▶ **Task requirements**
Print the entries underneath word for word, omitting whatever pictures they contain.

▶ **Extracted information**
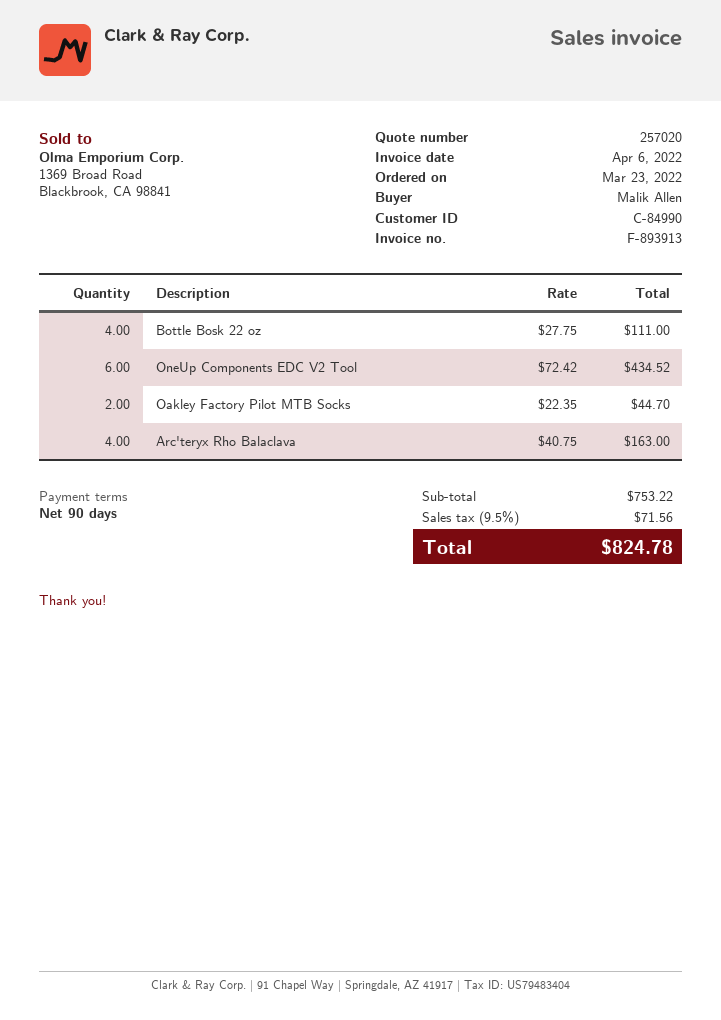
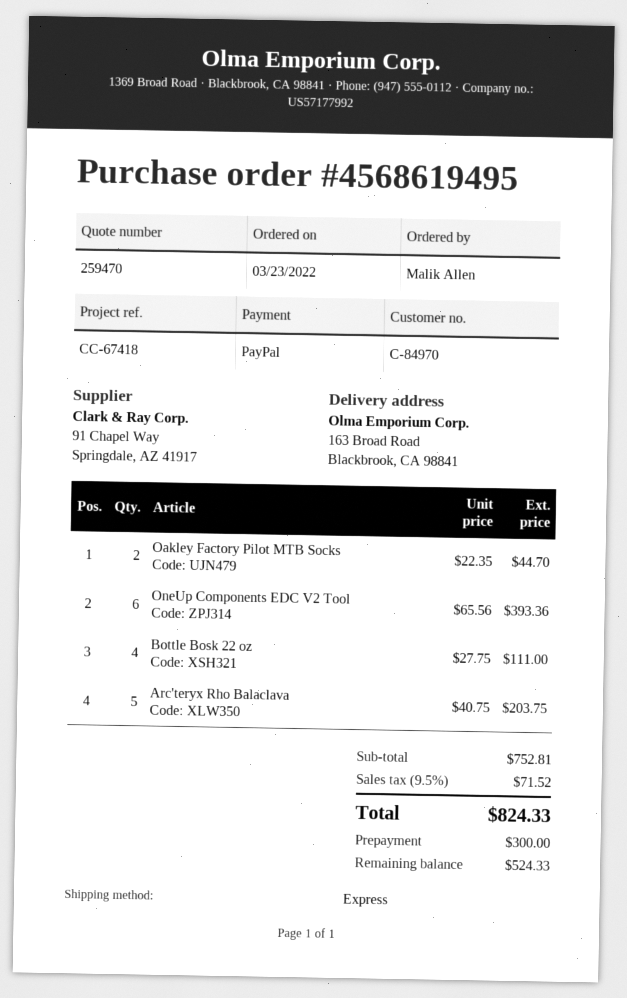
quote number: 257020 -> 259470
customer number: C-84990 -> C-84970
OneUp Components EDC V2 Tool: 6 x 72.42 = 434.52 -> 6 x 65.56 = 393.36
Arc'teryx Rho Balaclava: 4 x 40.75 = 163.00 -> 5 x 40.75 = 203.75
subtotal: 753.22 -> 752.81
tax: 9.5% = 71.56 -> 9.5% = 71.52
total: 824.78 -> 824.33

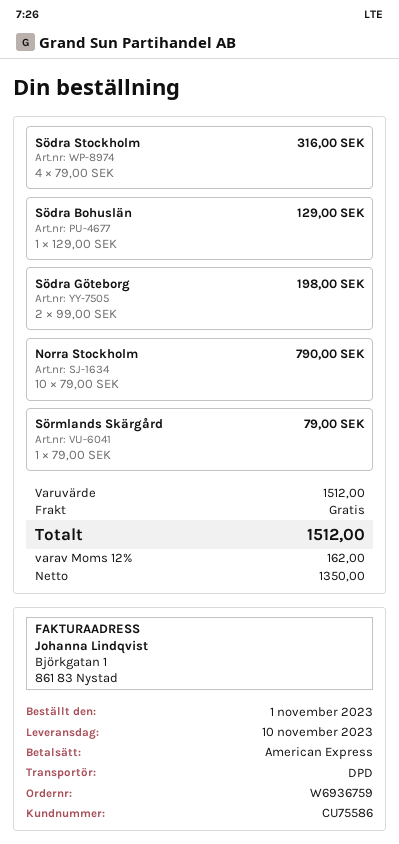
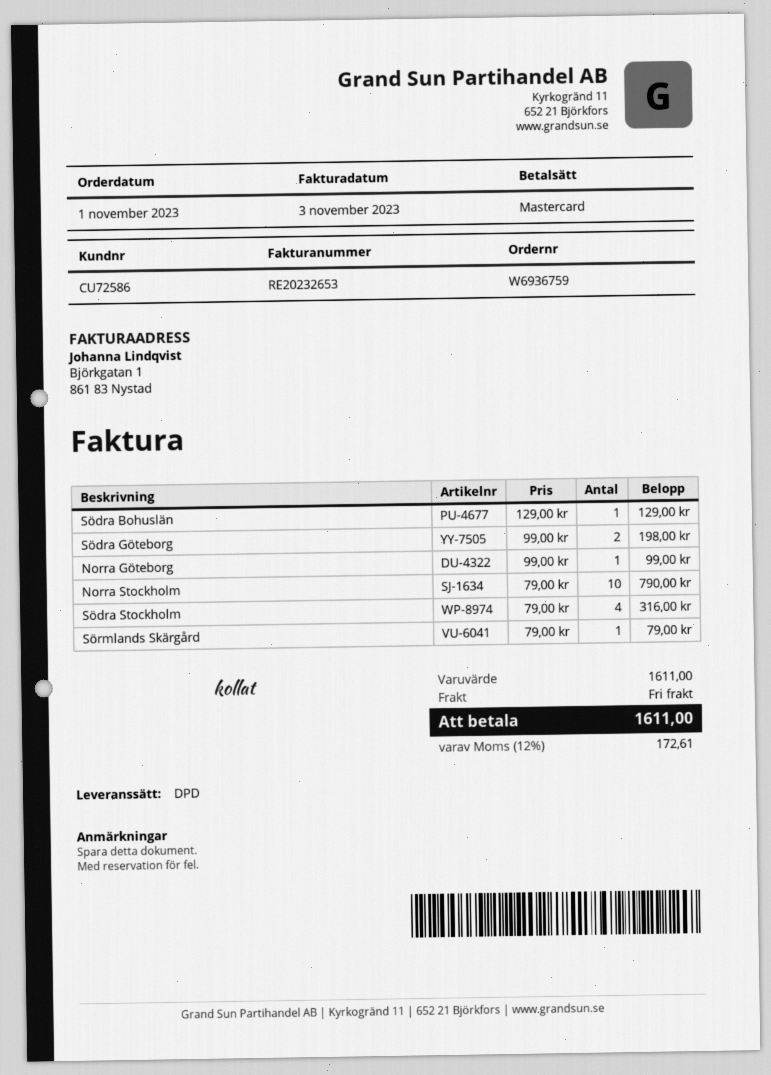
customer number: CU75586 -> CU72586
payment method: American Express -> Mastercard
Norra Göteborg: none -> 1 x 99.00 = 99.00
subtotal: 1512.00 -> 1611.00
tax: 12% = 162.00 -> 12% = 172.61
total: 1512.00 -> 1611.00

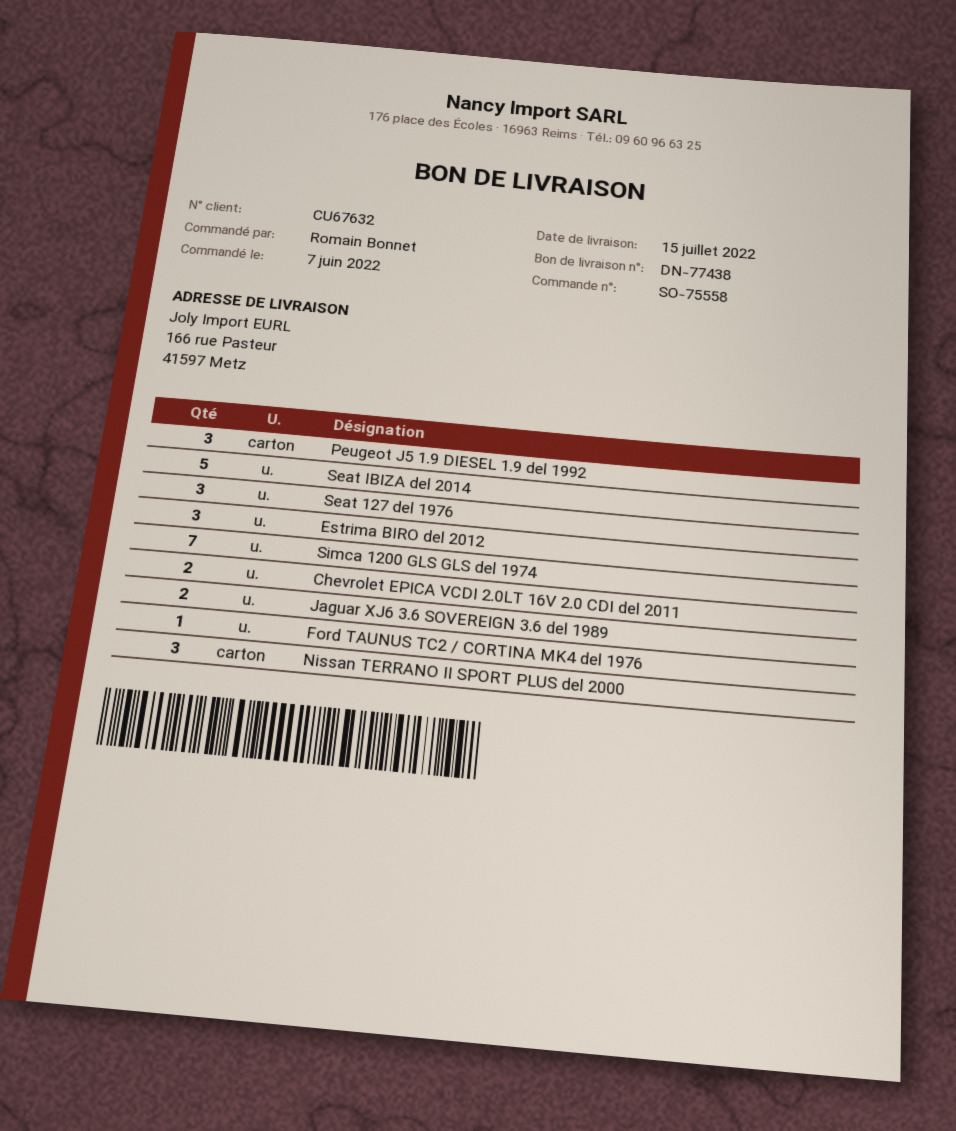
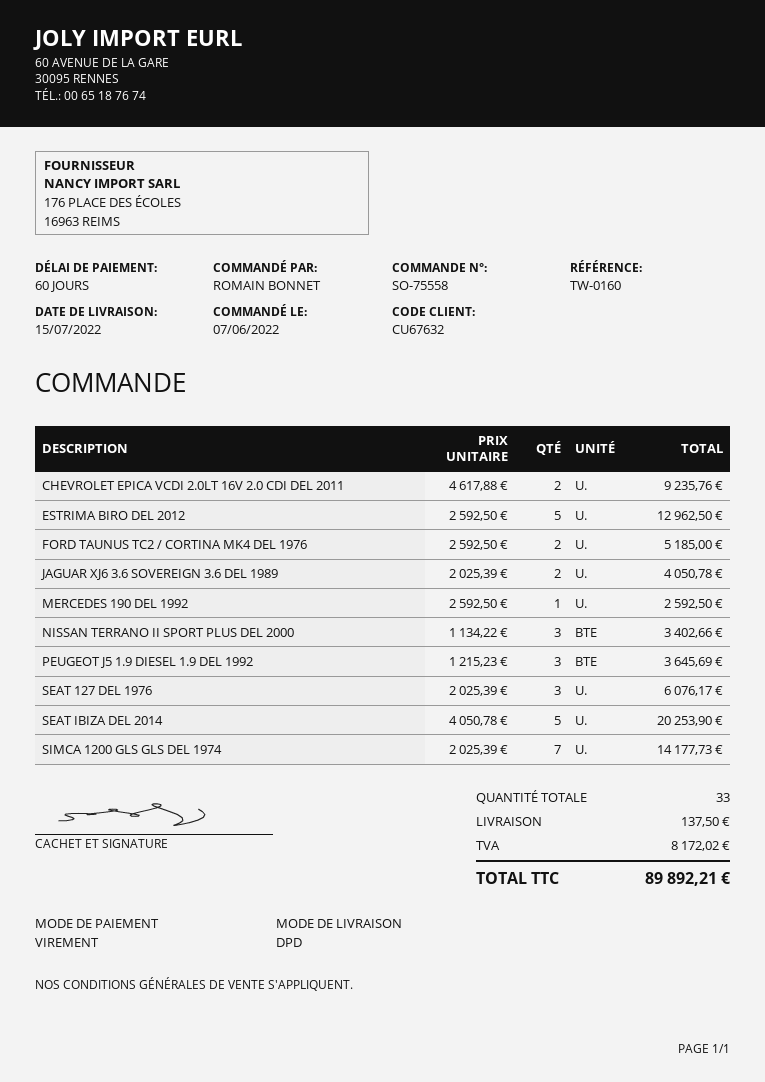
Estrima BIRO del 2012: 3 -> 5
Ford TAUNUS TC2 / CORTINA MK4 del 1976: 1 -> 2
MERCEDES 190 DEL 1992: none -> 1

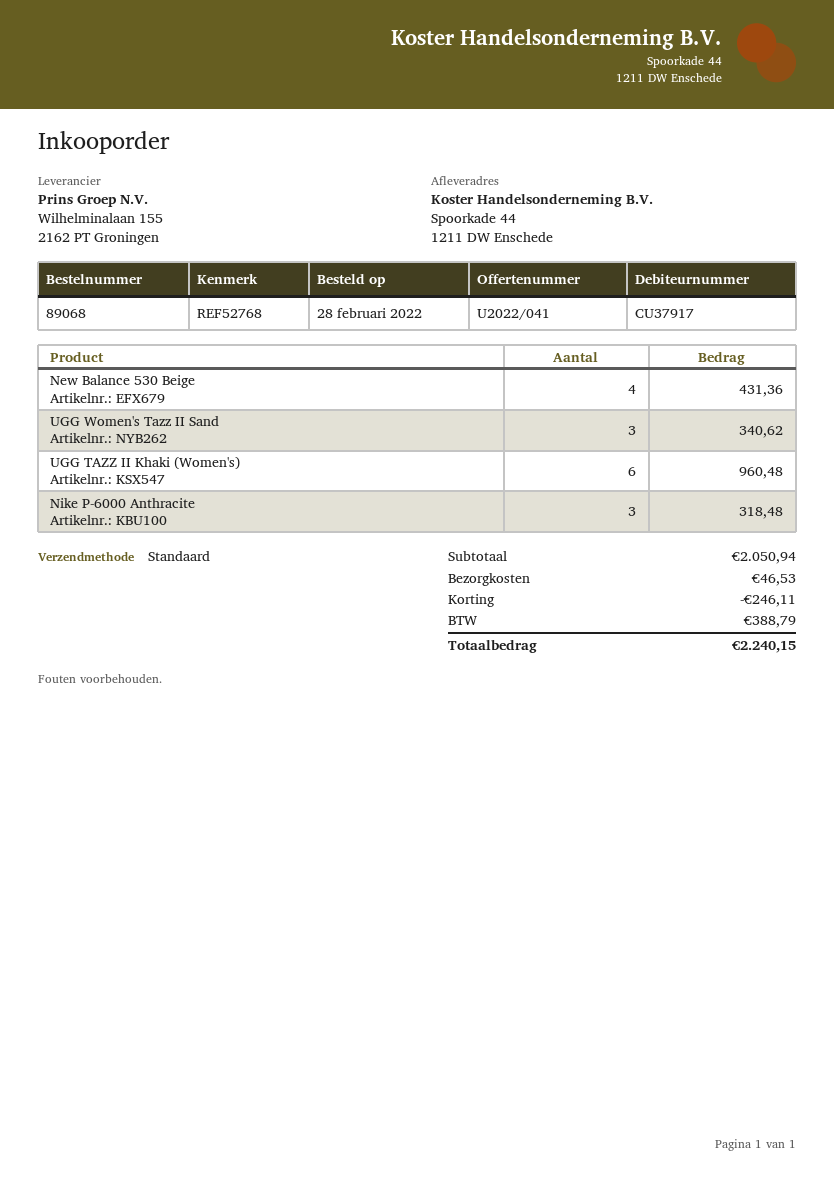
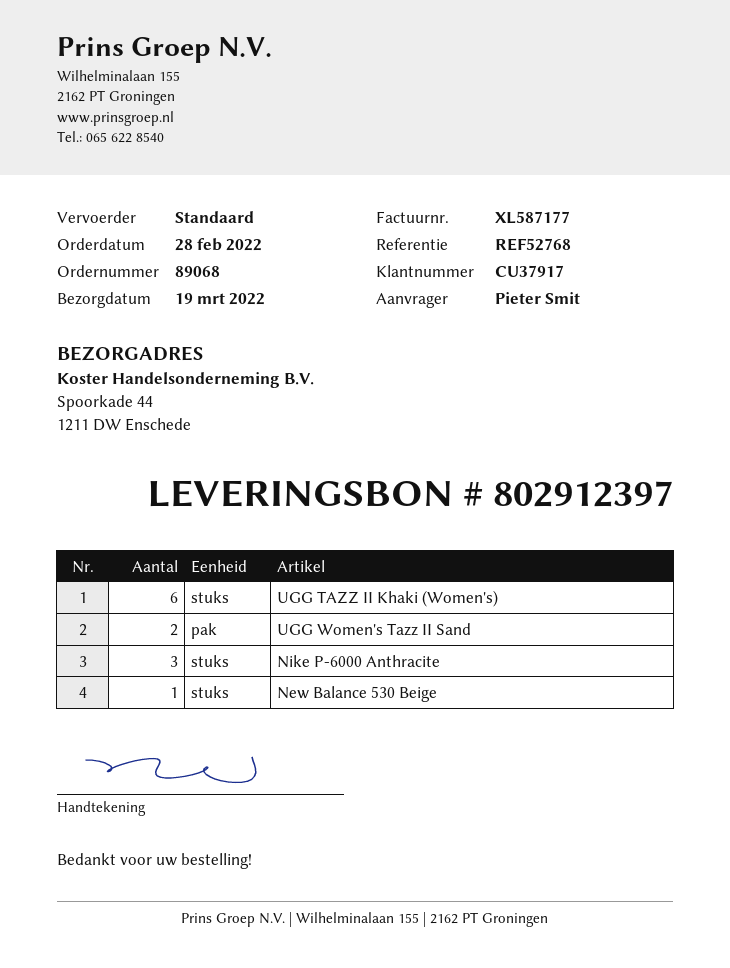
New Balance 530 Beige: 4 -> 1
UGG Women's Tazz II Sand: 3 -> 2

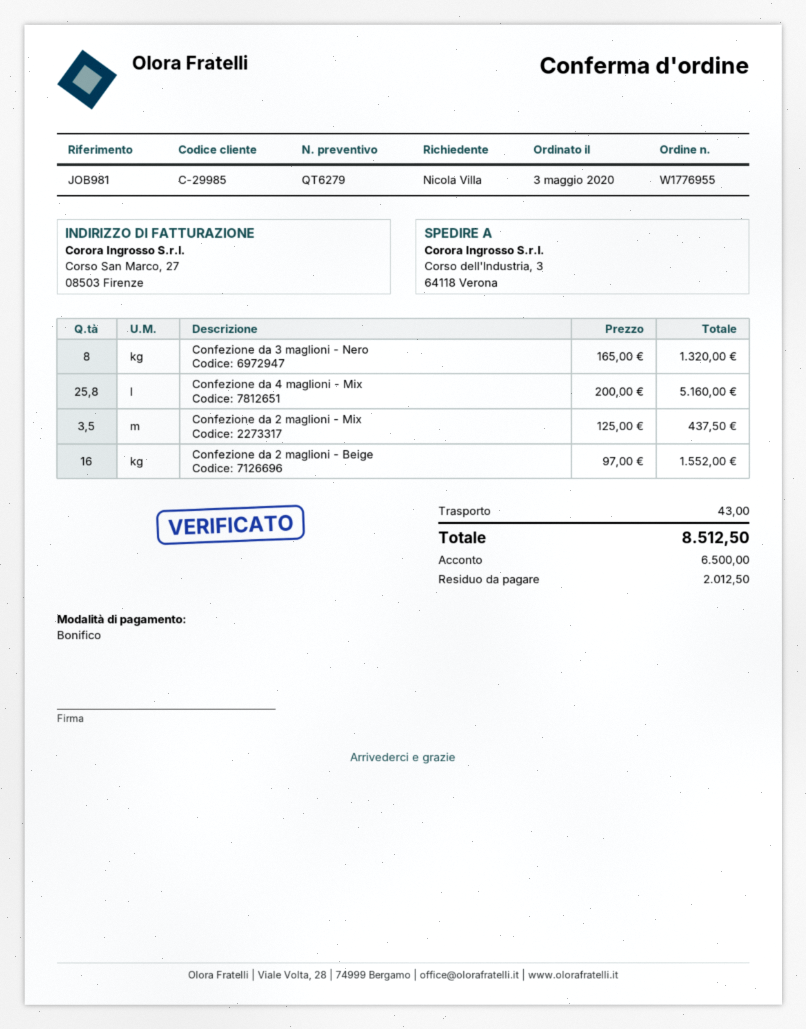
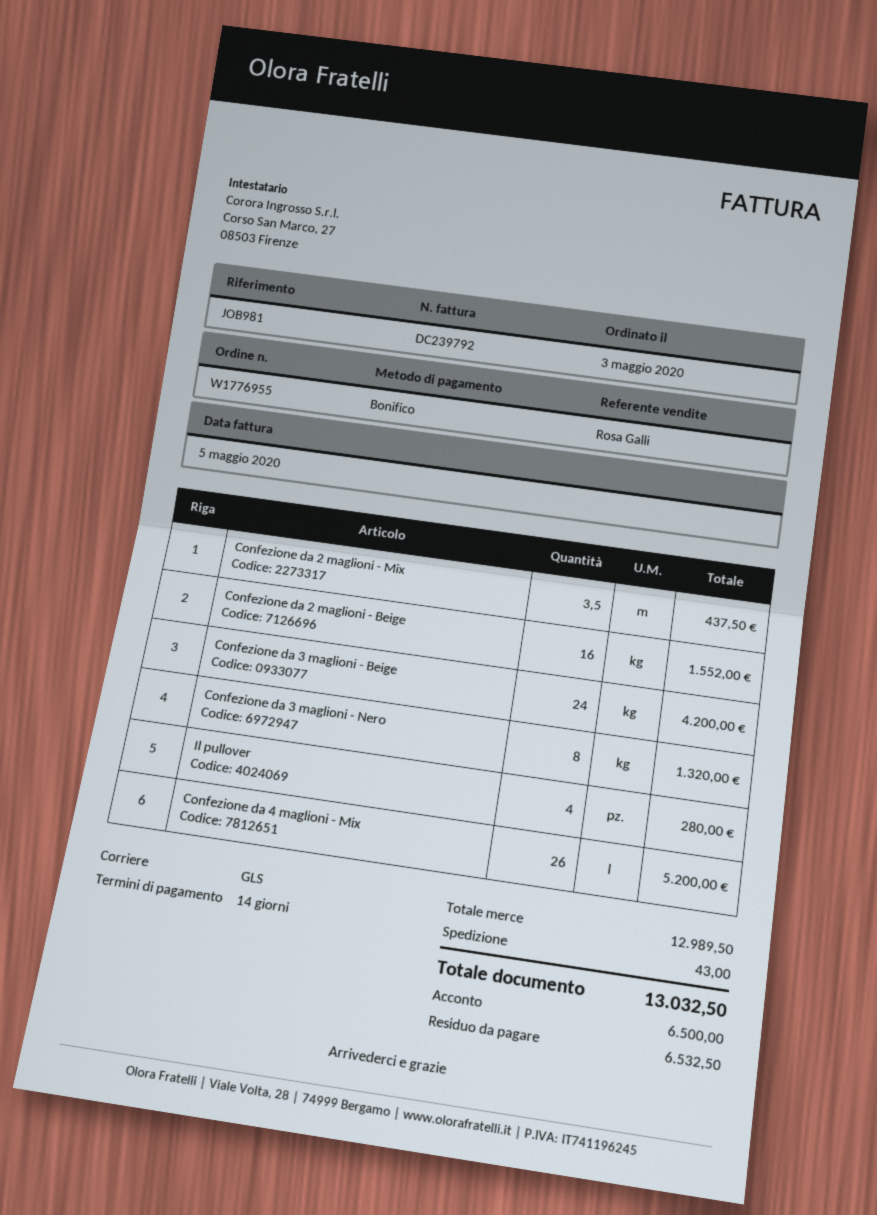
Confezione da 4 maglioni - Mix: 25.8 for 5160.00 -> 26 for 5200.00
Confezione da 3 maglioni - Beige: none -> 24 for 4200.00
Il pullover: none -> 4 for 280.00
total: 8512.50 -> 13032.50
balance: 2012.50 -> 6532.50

▶ **Completed exercise**
quote number: 257020 -> 259470
customer number: C-84990 -> C-84970
OneUp Components EDC V2 Tool: 6 x 72.42 = 434.52 -> 6 x 65.56 = 393.36
Arc'teryx Rho Balaclava: 4 x 40.75 = 163.00 -> 5 x 40.75 = 203.75
subtotal: 753.22 -> 752.81
tax: 9.5% = 71.56 -> 9.5% = 71.52
total: 824.78 -> 824.33

customer number: CU75586 -> CU72586
payment method: American Express -> Mastercard
Norra Göteborg: none -> 1 x 99.00 = 99.00
subtotal: 1512.00 -> 1611.00
tax: 12% = 162.00 -> 12% = 172.61
total: 1512.00 -> 1611.00

Estrima BIRO del 2012: 3 -> 5
Ford TAUNUS TC2 / CORTINA MK4 del 1976: 1 -> 2
MERCEDES 190 DEL 1992: none -> 1

New Balance 530 Beige: 4 -> 1
UGG Women's Tazz II Sand: 3 -> 2

Confezione da 4 maglioni - Mix: 25.8 for 5160.00 -> 26 for 5200.00
Confezione da 3 maglioni - Beige: none -> 24 for 4200.00
Il pullover: none -> 4 for 280.00
total: 8512.50 -> 13032.50
balance: 2012.50 -> 6532.50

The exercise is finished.